GPS - The NAVSTAR Global Positioning System (GPS) Program is a DoD program to provide precise navigation data to military and civilian users by means of a constellation of 24 satellites. NAVSTAR is based on NRL's TIMATION research program begun in 1964. NRL conceived the idea of the time-based navigational system, which led to the global positioning system.

The Precision Radio Frequency Anechoic Chamber Facility

The Precision Radio Frequency Anechoic Chamber Facility

High Frequency Radio - NRL's development of radio equipment such as quartz crystal frequency control, high-power transmitters, and receivers led to the adoption and extensive utilization of high frequency by the Navy and had a profound effect on Naval communications for the next 50-60 years.

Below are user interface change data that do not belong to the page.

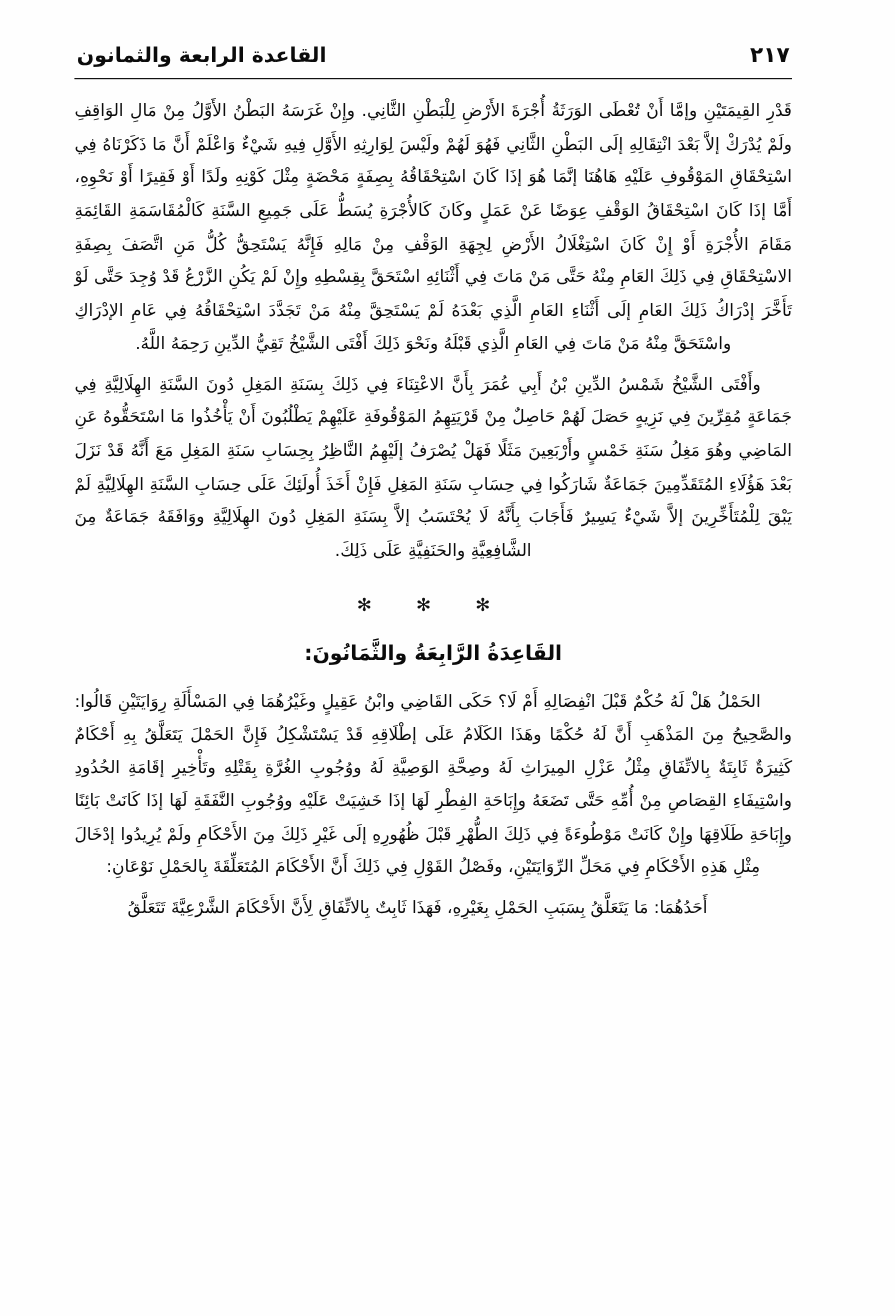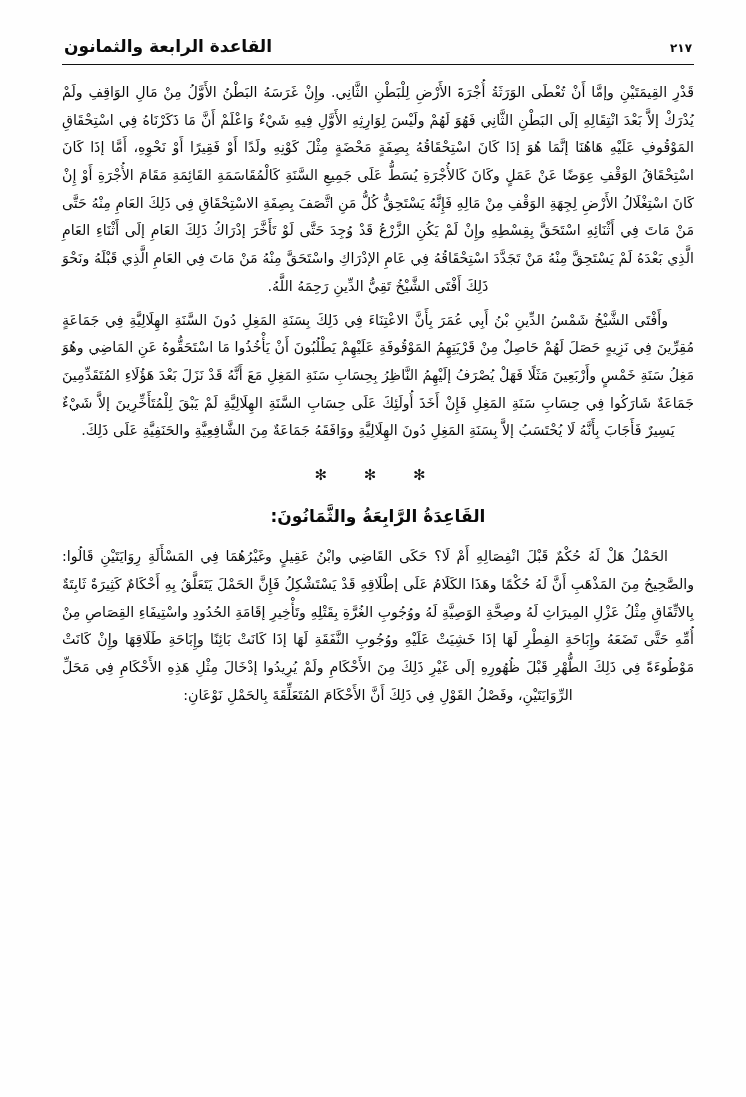"القاعدة الرابعة والثمانون" .page { padding: 36px 52px 30px 62px -> 36px 86px 30px 62px }
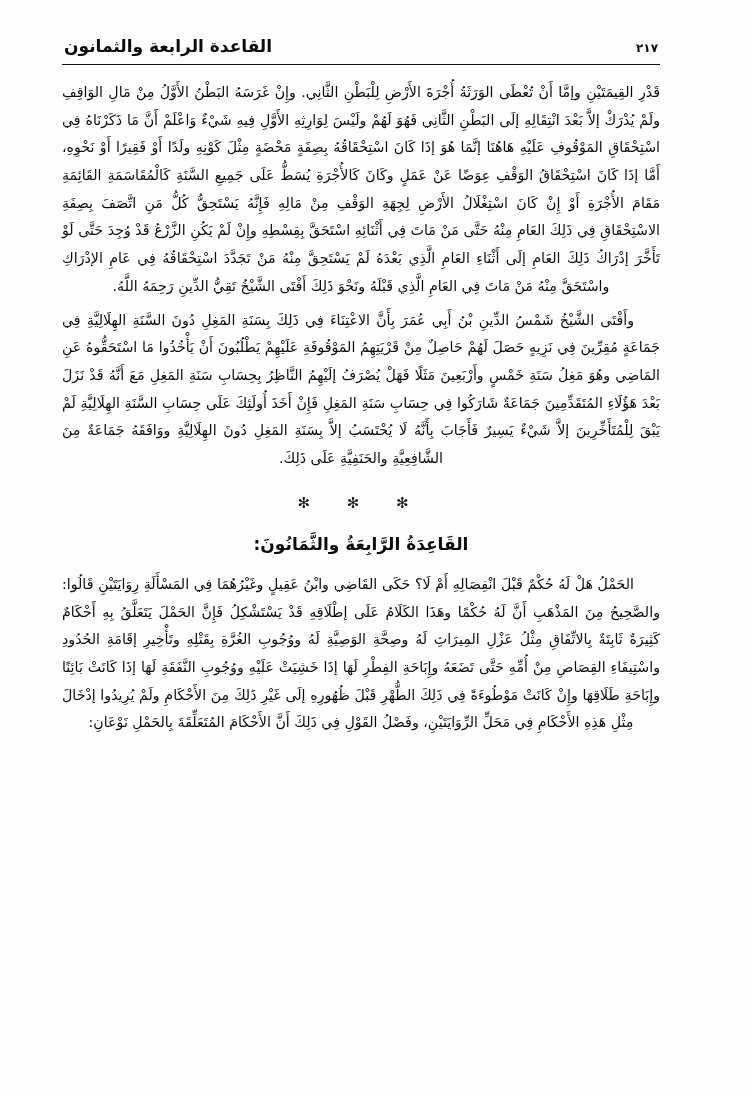"٢١٧" .header-page { font-size: 12px -> 18px }
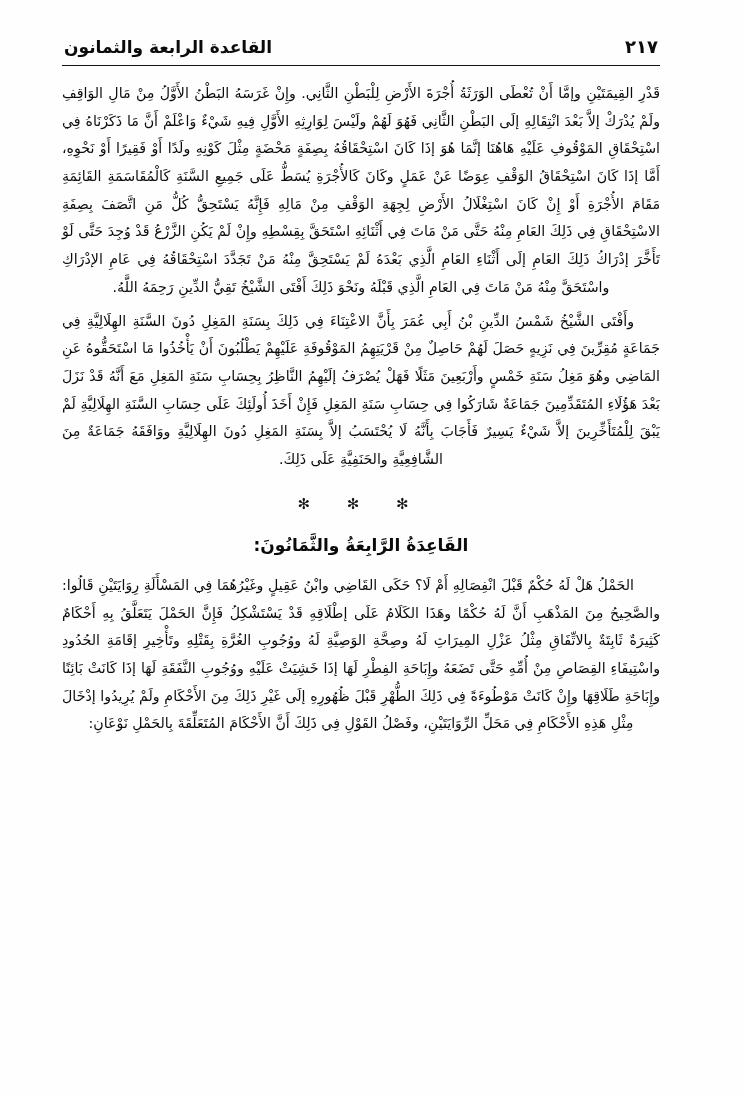"أَحَدُهُمَا: مَا يَتَعَلَّقُ بِسَبَبِ" p.para { html: none -> <p>أَحَدُهُمَا: مَا يَتَعَلَّقُ بِسَبَبِ الحَمْلِ بِغَيْرِهِ، فَهَذَا ثَابِتٌ بِالاتِّفَاقِ لِأَنَّ الأَحْكَامَ الشَّرْعِيَّةَ تَتَعَلَّقُ</p> }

Moon Relay - In 1951, NRL demonstrated the world's first operational "space" radio circuit, sometimes referred to as "Project Moon Bounce."

STU-III - NRL provided voice processing algorithms for the STU-III, which is a secure voice terminal widely deployed to support narrowband tactical and office-to-office voice communications developed by the National Security Agency.

Radar - NRL invented the first modern U.S. radar. The invention of radar and the developments that flowed from it are among the foundations of modern military power. Radar plays a major role in the operation of civilian transportation systems, weather forecasting, astronomy, and automation, among other uses.

Naval Radar Systems - Before the development of radar, Navy ships could track other ships or aircraft only by using optical techniques, sound ranging or primitive radio. NRL's radar research led to advances such as duplexer, submarine radar, plan-position indicator, monopulse radar, airborne radar, periscope-detection radar, and over-the-horizon radar.

Monopulse Radar - Monopulse radar, which NRL developed in 1943, is the basis for all modern tracking and missile control radars.

Airborne Radar - Before America's entry into World War, NRL developed the Model ASB radar. It was the first operational U.S. airborne radar to be widely used for bombing, detection of ships and surfaced submarines, and airborne intercept.

Over-Horizon Radar - NRL developed a low-power HF radar system called Multiple Storage, Integration, and Correlation (MUSIC). MUSIC could detect missile launches at distances up to 600 nautical miles and atomic explosions at distances up to 1700 nautical miles.

Friend-or-Foe - In 1937, NRL developed the first Identification Friend or Foe (IFF) system in the United States. Since 1979, NRL has collaborated with the Air Force and Army to develop the new IFF systems, which are urgently needed to make efficient use of beyond-visual-range weapon systems.